- INSTRUCTIONS TO FOLLOW -
Say how many lines of the material below contain the word "RIIFFS", with no other words.

- DATA -
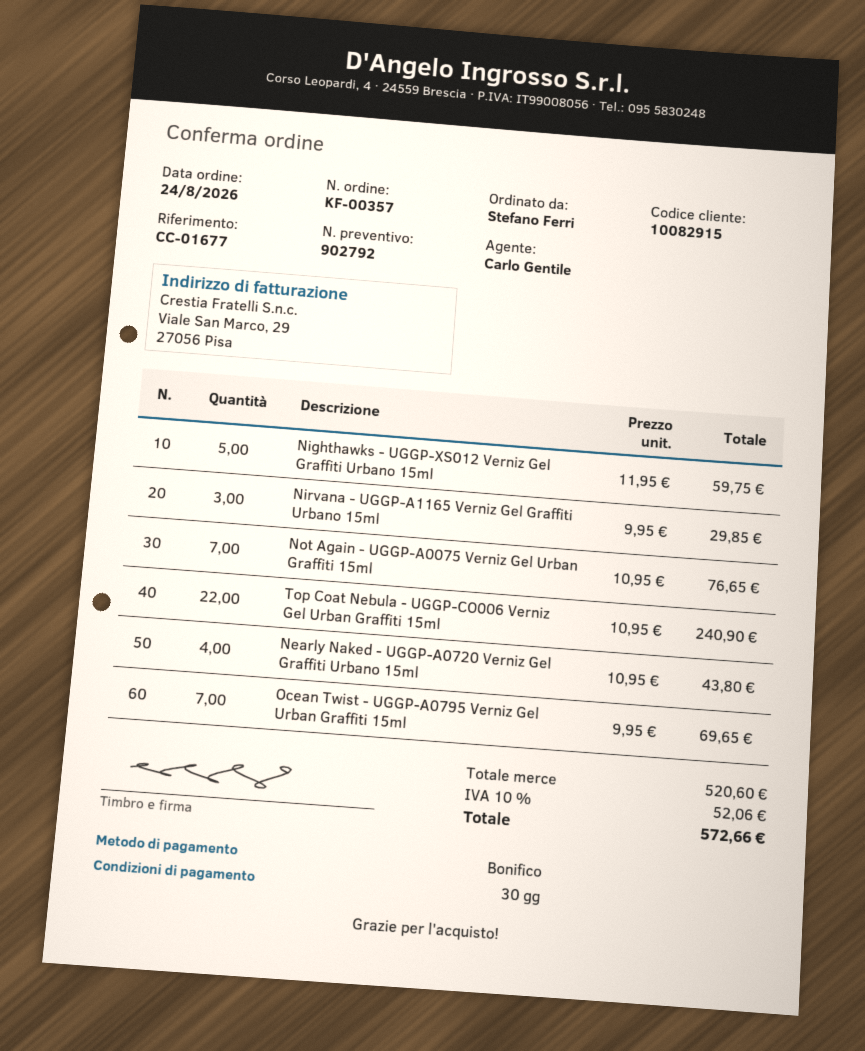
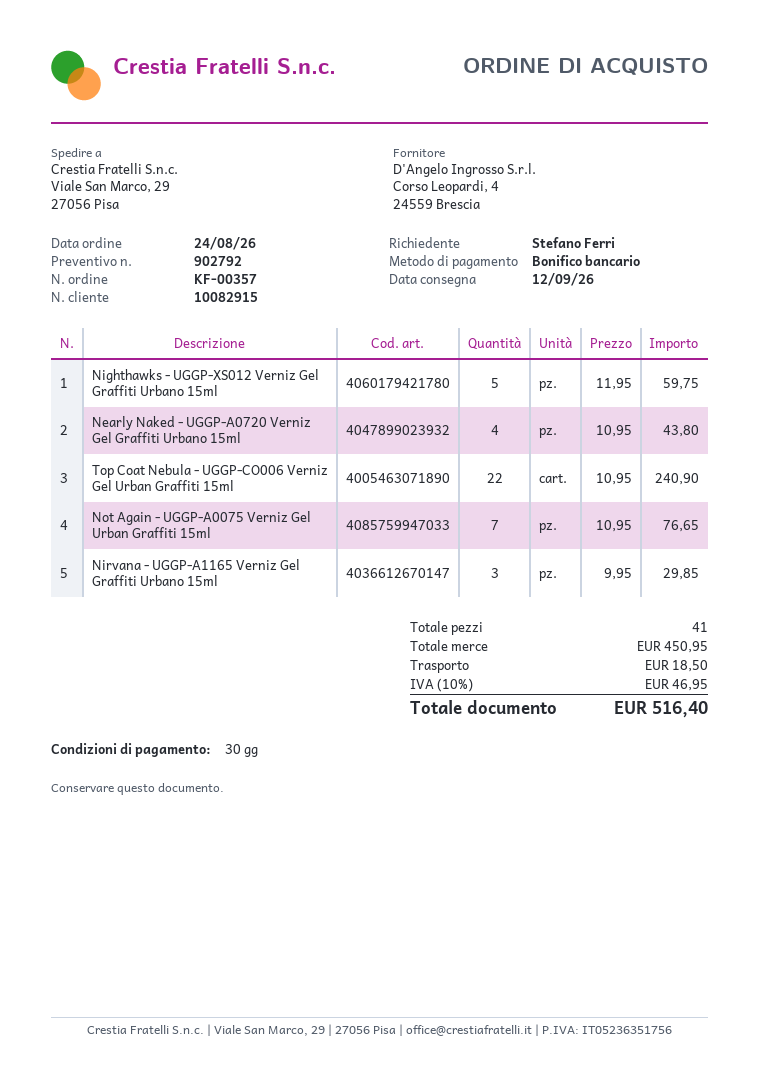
Ocean Twist - UGGP-A0795 Verniz Gel Urban Graffiti 15ml: 7 x 9.95 = 69.65 -> none
subtotal: 520.60 -> 450.95
shipping: none -> 18.50
tax: 10% = 52.06 -> 10% = 46.95
total: 572.66 -> 516.40

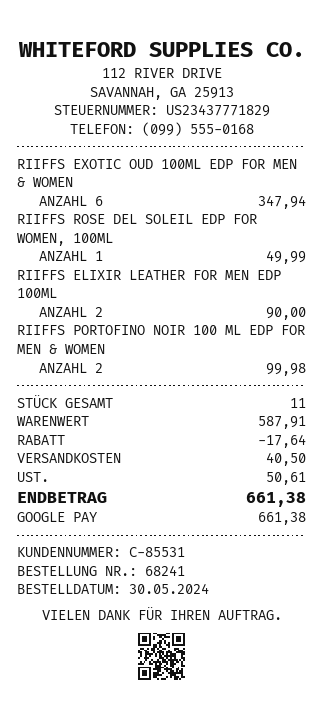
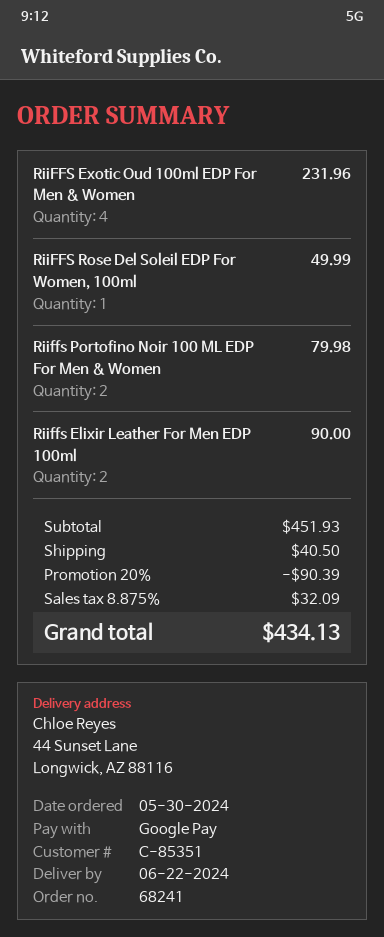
customer number: C-85531 -> C-85351
RIIFFS EXOTIC OUD 100ML EDP FOR MEN & WOMEN: 6 for 347.94 -> 4 for 231.96
RIIFFS PORTOFINO NOIR 100 ML EDP FOR MEN & WOMEN: 2 for 99.98 -> 2 for 79.98
subtotal: 587.91 -> 451.93
discount: 17.64 -> 90.39
tax: 50.61 -> 32.09
total: 661.38 -> 434.13

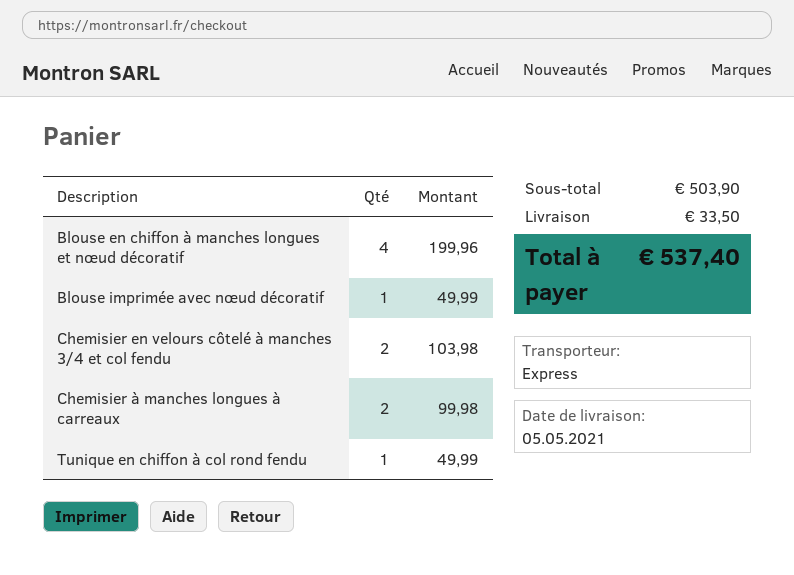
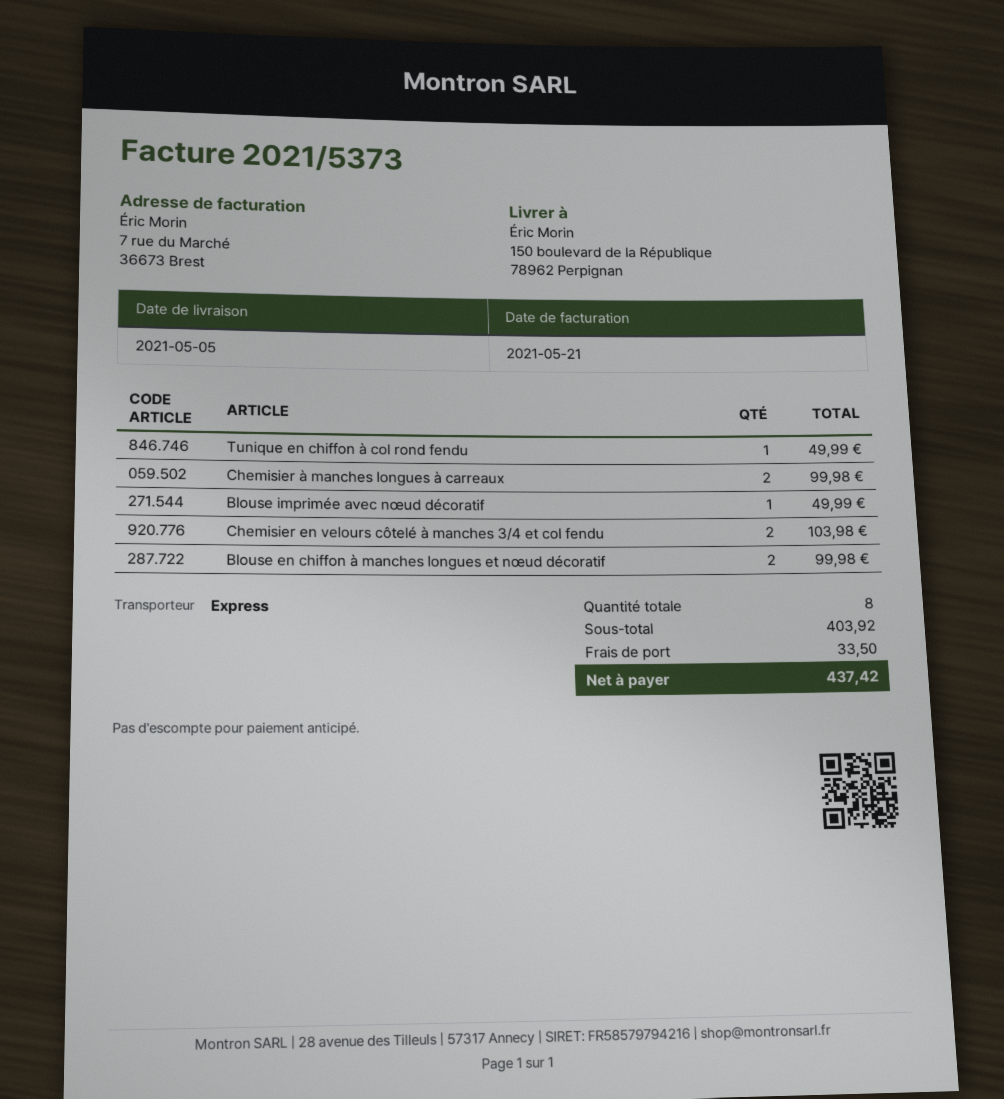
Blouse en chiffon à manches longues et nœud décoratif: 4 for 199.96 -> 2 for 99.98
subtotal: 503.90 -> 403.92
total: 537.40 -> 437.42

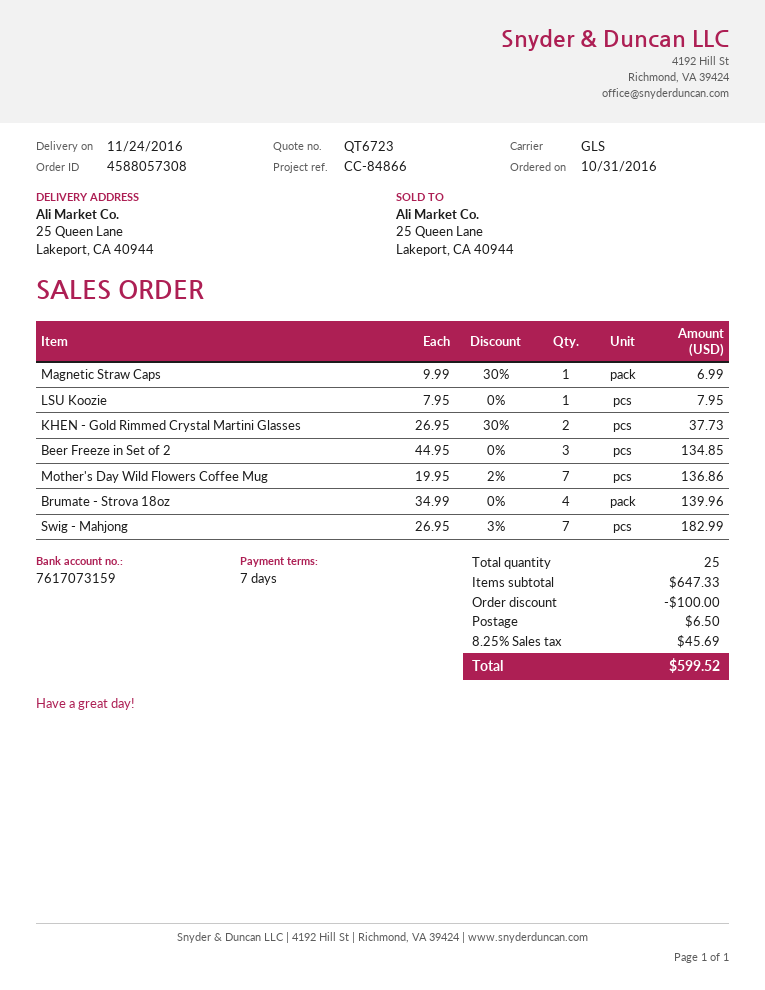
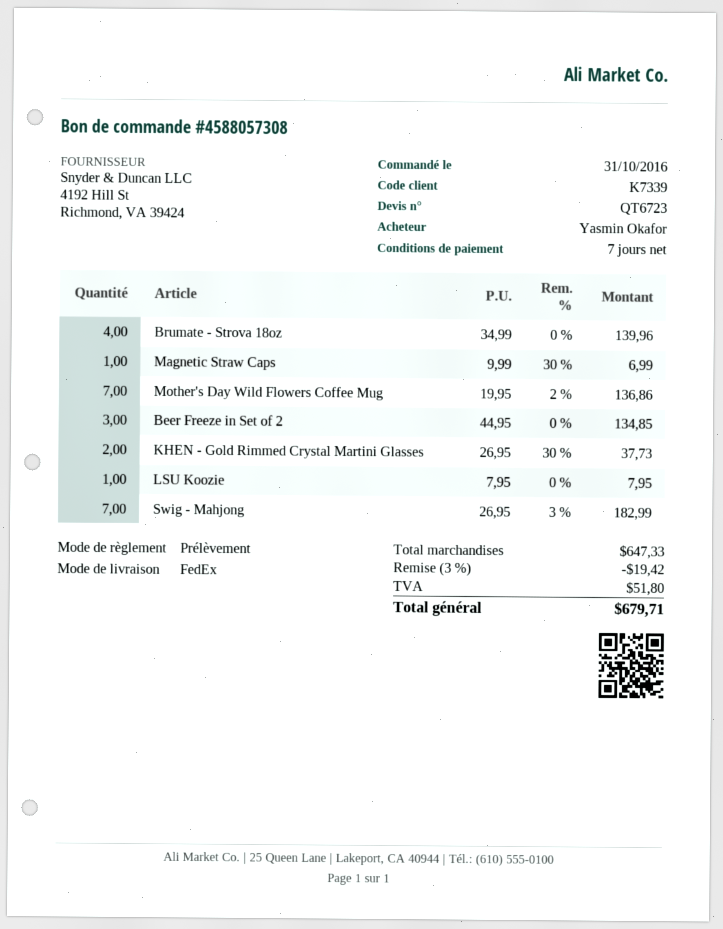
shipping method: GLS -> FedEx
discount: 100.00 -> 19.42
shipping: 6.50 -> none
tax: 45.69 -> 51.80
total: 599.52 -> 679.71

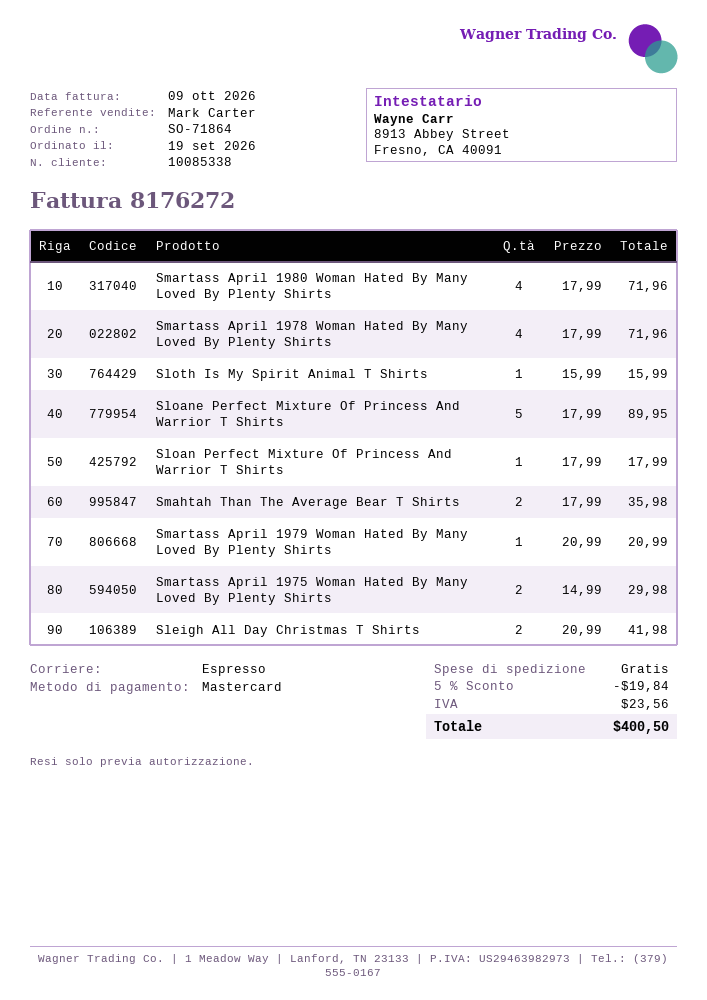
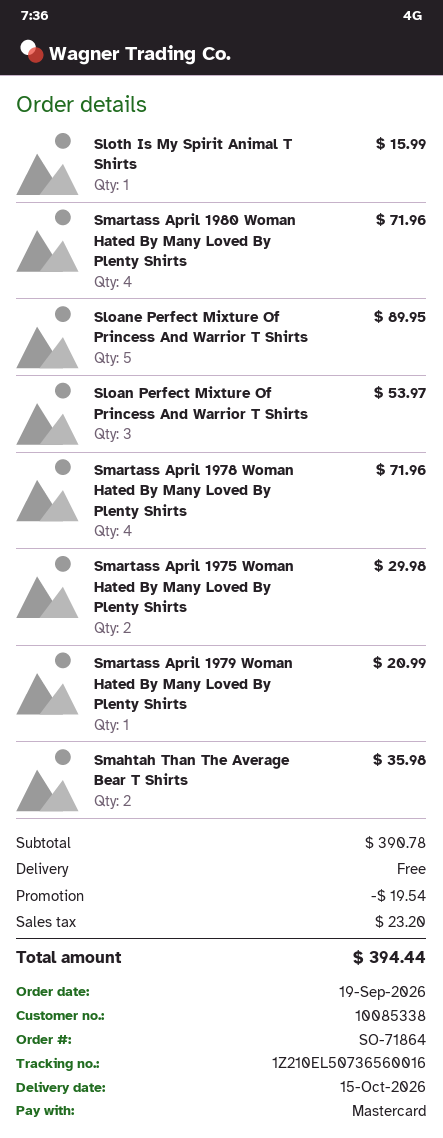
Sloan Perfect Mixture Of Princess And Warrior T Shirts: 1 for 17.99 -> 3 for 53.97
Sleigh All Day Christmas T Shirts: 2 for 41.98 -> none
discount: 19.84 -> 19.54
tax: 23.56 -> 23.20
total: 400.50 -> 394.44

- FINISHED TASK -
2